19. B Cell Super-Enhancers and Regulatory Clusters Recruit AID Tumorigenic Activity

Author

Rushad Pavri, Qiao Wang, Geng Liu, Michel C. Nussenzweig, Bin Song, Steevenson Nelson, Zhonghui Tang, Rafael Casellas, Jason Qian, Cornelis Murre, Louis M. Staudt, Longyun Chen, Laura Vian, Wendy Dubois, Ofir Hakim, Marei Dose, Qiang Pan-Hammarström, Thiago Y. Oliveira, Parirokh Awasthi, Anna Gazumyan, Christopher Benner, Ewy Mathé, Mila Jankovic, Shida Zhu, Wolfgang Resch, Kyong-Rim Kieffer-Kwon, Genqing Liang, Lionel Feigenbaum, Nathanael Pruett, Davide F. Robbiani, and Yijun Ruan

Subjects

Lymphoma, Carcinogenesis, Somatic hypermutation, Context (language use), Regulome, Biology, General Biochemistry, Genetics and Molecular Biology, Article, 03 medical and health sciences, Mice, 0302 clinical medicine, Cytidine Deaminase, Animals, Humans, Enhancer, Gene, 030304 developmental biology, Genetics, 0303 health sciences, B-Lymphocytes, Biochemistry, Genetics and Molecular Biology(all), Cytidine deaminase, Chromatin, Enhancer Elements, Genetic, 030220 oncology & carcinogenesis, Kataegis, DNA Damage

Abstract

Summary The antibody gene mutator activation-induced cytidine deaminase (AID) promiscuously damages oncogenes, leading to chromosomal translocations and tumorigenesis.
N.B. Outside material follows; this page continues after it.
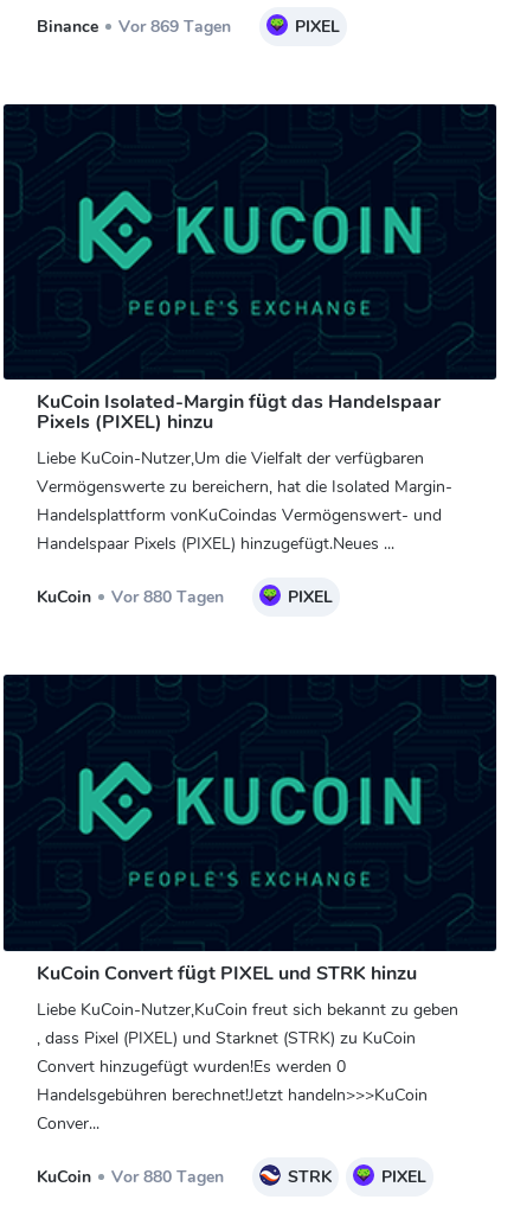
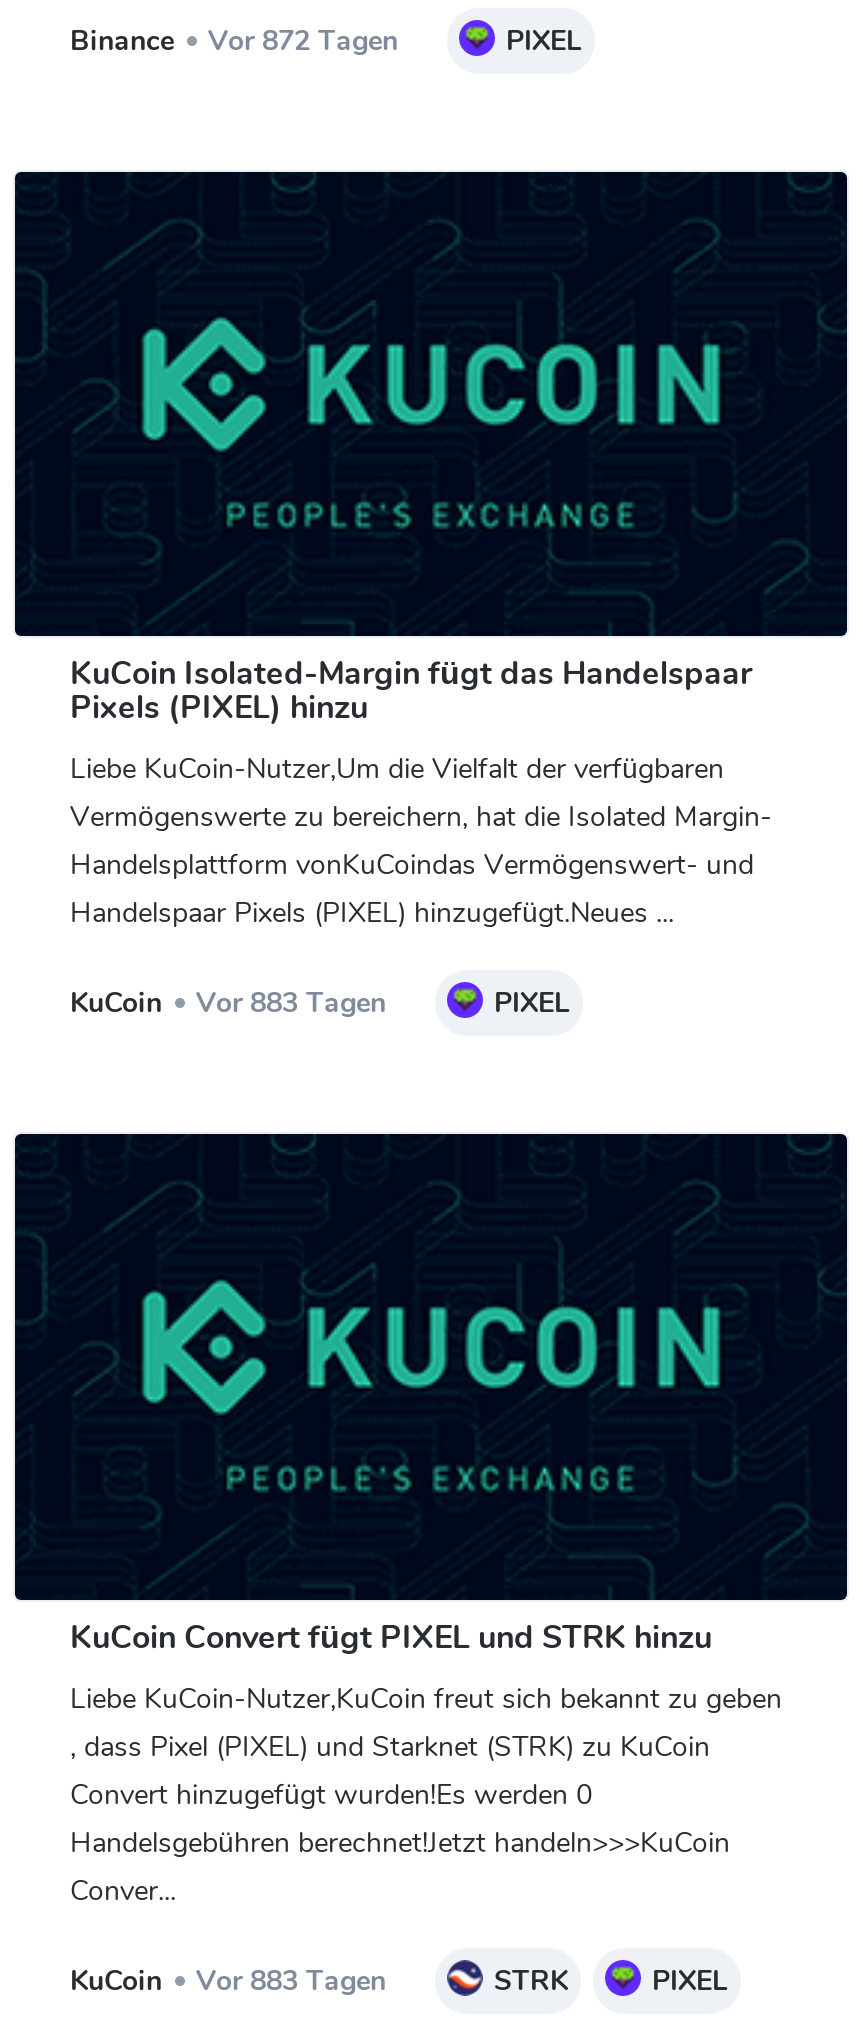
[36,15,230,37] Binance Vor 869 Tagen -> [70,21,398,59] Binance Vor 872 Tagen
[36,586,223,609] KuCoin Vor 880 Tagen -> [70,984,386,1022] KuCoin Vor 883 Tagen
[36,1165,223,1188] KuCoin Vor 880 Tagen -> [70,1962,386,2000] KuCoin Vor 883 Tagen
Why nonimmunoglobulin loci are susceptible to AID activity is unknown. Here, we study AID-mediated lesions in the context of nuclear architecture and the B cell regulome. We show that AID targets are not randomly distributed across the genome but are predominantly grouped within super-enhancers and regulatory clusters. Unexpectedly, in these domains, AID deaminates active promoters and eRNA + enhancers interconnected in some instances over megabases of linear chromatin. Using genome editing, we demonstrate that 3D-linked targets cooperate to recruit AID-mediated breaks. Furthermore, a comparison of hypermutation in mouse B cells, AID-induced kataegis in human lymphomas, and translocations in MEFs reveals that AID damages different genes in different cell types. Yet, in all cases, the targets are predominantly associated with topological complex, highly transcribed super-enhancers, demonstrating that these compartments are key mediators of AID recruitment.